Just to show that no matter how much time you spend in Egypt, you will always see something new. These coins are from 2005. In all my travels, I’ve never come across a LE 1 coin before (top), with that distinctive style, featuring the mask of Tutankhamun. I would remember if I had done so! I have seen the 50 Piastre coin, with a profile portrait of Cleopatra VII only once or twice.
In Egypt, you rarely come across coins. Notes run right down to 25 Piastre, which is usually the smallest amount a foreigner is going to handle, being the price for a bus ride in most towns until recently (on my last visit the fare had gone up in some areas). So, to see that the Egypt mint has taken the trouble of producing a LE 1 coin is quite a surprise, though a welcome one. Why they don’t produce more of both coins and withdraw the huge piles of dog eared 25-50 piastre, and LE 1 notes from circulation, and replace them all with these beautiful bits of metal is anyone’s guess.
Lovely work, on part of the coin designers.
It is a general belief that the Ancient Egyptians had no coins. Throughout the vast majority of Egyptian history that is absolutely right. Instead a system of weights of metal were used to determine values – the deben (Old Kingdom and Middle Kingdom), and the deben-qedet systems (New Kingdom and Late Period). However, from the 26th Dynasty onward, Egypt hired large numbers of Greek mercenaries. Initially these mercenaries were paid as the Egyptians had traditionally rewarded their soldiers, by giving them fields. The problems with this solution however, are quite clear. Eventually, this situation gave rise to something relatively few people are actually aware of… Pharaonic coins.
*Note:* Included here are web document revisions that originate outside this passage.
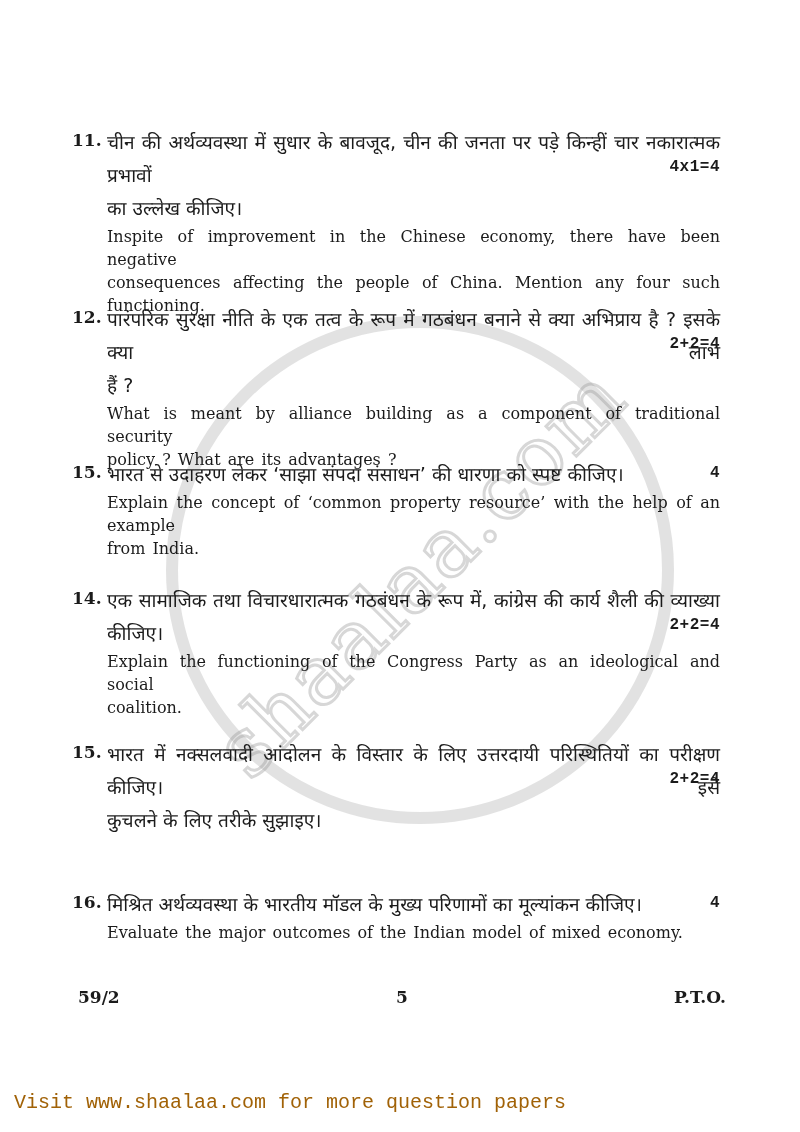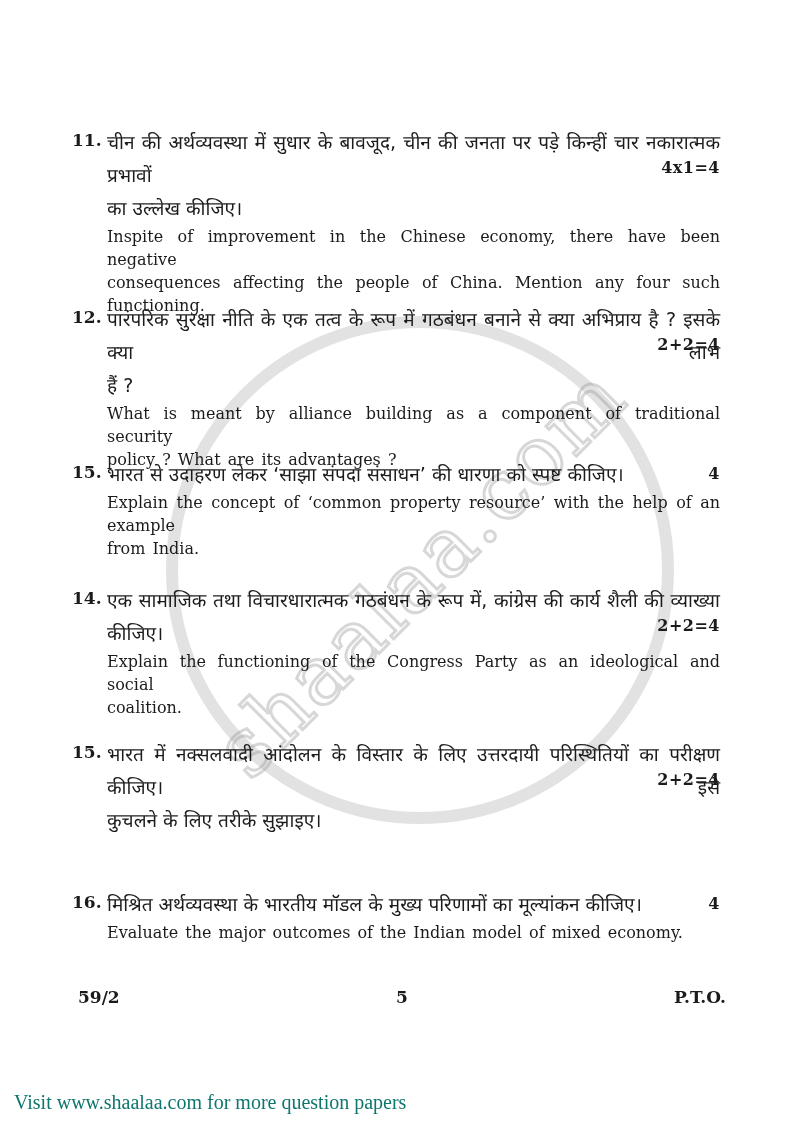--- a/index.html
+++ b/index.html
@@ -36,20 +36,21 @@
   
   .q { position:absolute; left:72px; width:648px; }
   .qnum {
     position:absolute; left:0; top:4px;
     font-weight:bold; font-size:17px;
   }
   .marks {
     position:absolute; right:0;
     font-weight:bold; font-size:16px;
     letter-spacing:0.5px;
+    font-family:Liberation Mono, monospace;
   }
   .marks-l2 { top:32px; }
   .marks-l1 { top:6px; }
   .qbody { margin-left:35px; }
   .hindi {
     font-size:19px; line-height:33px;
     font-family:"DejaVu Sans", sans-serif;
   }
   .hline { text-align:justify; }
   .hline.just { text-align-last:justify; }
@@ -65,22 +66,22 @@
     position:absolute; left:78px; top:987px; width:648px;
     font-weight:bold; font-size:17px;
   }
   .f-left  { position:absolute; left:0; }
   .f-center{ position:absolute; left:50%; transform:translateX(-50%); }
   .f-right { position:absolute; right:0; }
 
   
   .banner {
     position:absolute; left:14px; top:1091px;
-    font-family:Liberation Serif, serif;
-    font-size:20px; color:#0f766e;
+    font-family:Liberation Mono, monospace;
+    font-size:20px; color:#a16207;
     letter-spacing:0px;
   }
 </style>
 </head>
 <body>
 
 <div class="wm-ring"></div>
 <div class="wm-text">shaalaa.com</div>
 
 <div class="q" style="top:126px">

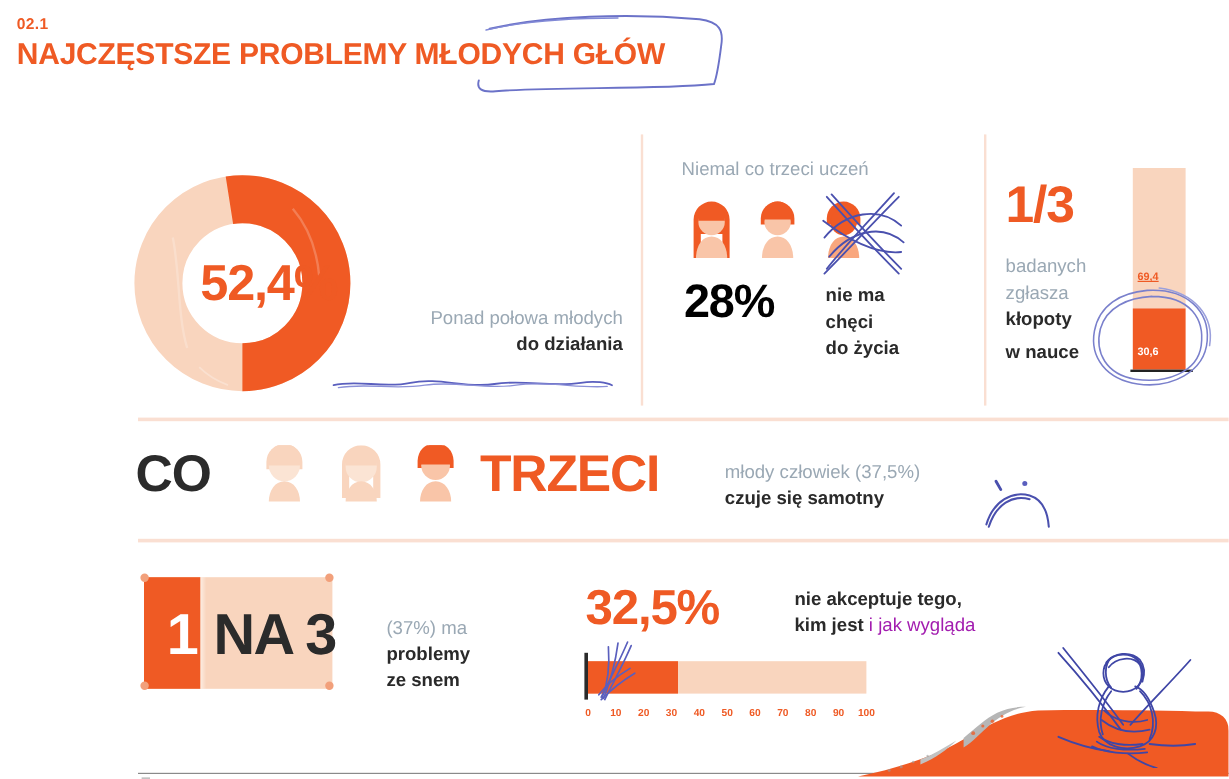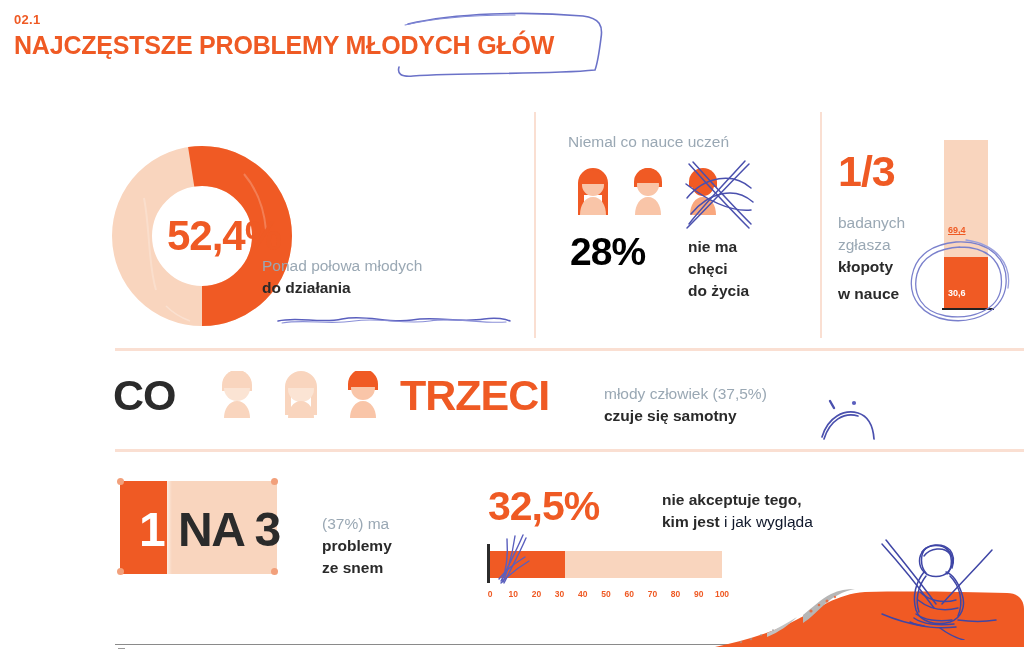--- a/index.html
+++ b/index.html
@@ -27,32 +27,32 @@
   
   .hrule { position: absolute; height: 3px; background: #FADFD2; }
   .vrule { position: absolute; width: 2px; background: #FADFD2; }
   #bottom-rule { position: absolute; left: 115px; top: 644px; width: 909px; height: 1px; background: #8a8a8a; }
   #bottom-tick { position: absolute; left: 118px; top: 648px; width: 7px; height: 1px; background: #9a9a9a; }
 
   
   .lede { color: #9AA8B4; font-size: 15.5px; line-height: 1.42; }
   .lede b { color: #2A2A2A; }
   .strong-dark { color: #2A2A2A; font-weight: bold; font-size: 15.5px; line-height: 1.42; }
-  .strong-dark .muted { color: #0f172a; font-weight: normal; }
+  .strong-dark .muted { color: #a21caf; font-weight: normal; }
 
   
   #donut-wrap { position: absolute; left: 104px; top: 138px; width: 196px; height: 196px; }
   #donut-label {
     position: absolute; left: 0; top: 0; width: 196px; height: 196px;
     display: flex; align-items: center; justify-content: center;
     font-size: 42px; font-weight: bold; color: #EF5A24;
     transform: translateX(22px);
     letter-spacing: -1px;
   }
-  #donut-caption { position: absolute; left: 262px; top: 255px; width: 235px; }
+  #donut-caption { position: absolute; left: 284px; top: 255px; width: 235px; text-align: right; }
   #donut-squiggle { position: absolute; left: 276px; top: 312px; }
 
   
   #panel-mid-title { position: absolute; left: 568px; top: 131px; }
   #people-row-mid { position: absolute; left: 570px; top: 165px; display: flex; align-items: flex-end; gap: 14px; }
   #cross-scribble { position: absolute; left: 683px; top: 158px; }
   #mid-pct { position: absolute; left: 570px; top: 230px; font-size: 39px; font-weight: bold; color: #000000; letter-spacing: -1px; }
   #mid-caption { position: absolute; left: 688px; top: 236px; width: 130px; }
 
   
@@ -145,21 +145,21 @@
   <div id="donut-caption">
     <div class="lede">Ponad połowa młodych</div>
     <div class="strong-dark">do działania</div>
   </div>
 
   <svg id="donut-squiggle" width="236" height="16" viewBox="0 0 236 16">
     <path d="M2 9 C22 4 44 12 66 7 C90 2 112 12 136 8 C160 4 184 11 208 7 C220 5 230 7 234 9" fill="none" stroke="#5A5FBE" stroke-width="1.5" stroke-linecap="round"></path>
     <path d="M6 11 C30 7 52 13 78 9 C104 5 128 13 154 9 C180 5 206 12 230 10" fill="none" stroke="#8B90D8" stroke-width="1.1" stroke-linecap="round"></path>
   </svg>
 
-  <div id="panel-mid-title" class="lede">Niemal co nauce uczeń</div>
+  <div id="panel-mid-title" class="lede">Niemal co trzeci uczeń</div>
 
   <div id="people-row-mid">
 
     <svg width="46" height="58" viewBox="0 0 46 58">
       <path d="M8 18 A15 15 0 0 1 38 18 L38 50 L32 50 L32 30 L14 30 L14 50 L8 50 Z" fill="#F05A24"></path>
       <circle cx="23" cy="20" r="11" fill="#F9C5A8"></circle>
       <path d="M12 16 A11 11 0 0 1 34 16 L34 19 L12 19 Z" fill="#F05A24"></path>
       <path d="M23 32 C15 32 10 40 10 50 L36 50 C36 40 31 32 23 32 Z" fill="#F9C5A8"></path>
     </svg>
This is not Ptolemaic, whose coins are quite widely known, or from the Persian occupation periods when Persians satraps did produce their own coins. Below, however is an actual pharaonic coin, minted in the 30th Dynasty reign of Nectanebo II, and is now in the Ashmolean Museum, Oxford.
The hieroglyphs on the side shown above read nb nfr, “Good gold”, a reassurance, or perhaps a guarantee, that the gold is pure. The coin itself is something of an interesting hybrid, with it’s inscription in hieroglyphs and then a decidedly Greek looking horse. Some other coins also existed that had demotic rather than hieroglyphic inscriptions, but all retain their quasi-greek flavour, since it is most likely they were introduced with the specific intent of paying hired Greek mercenaries. Few coins have been found, and they seem to have had little impact on the populace as a whole.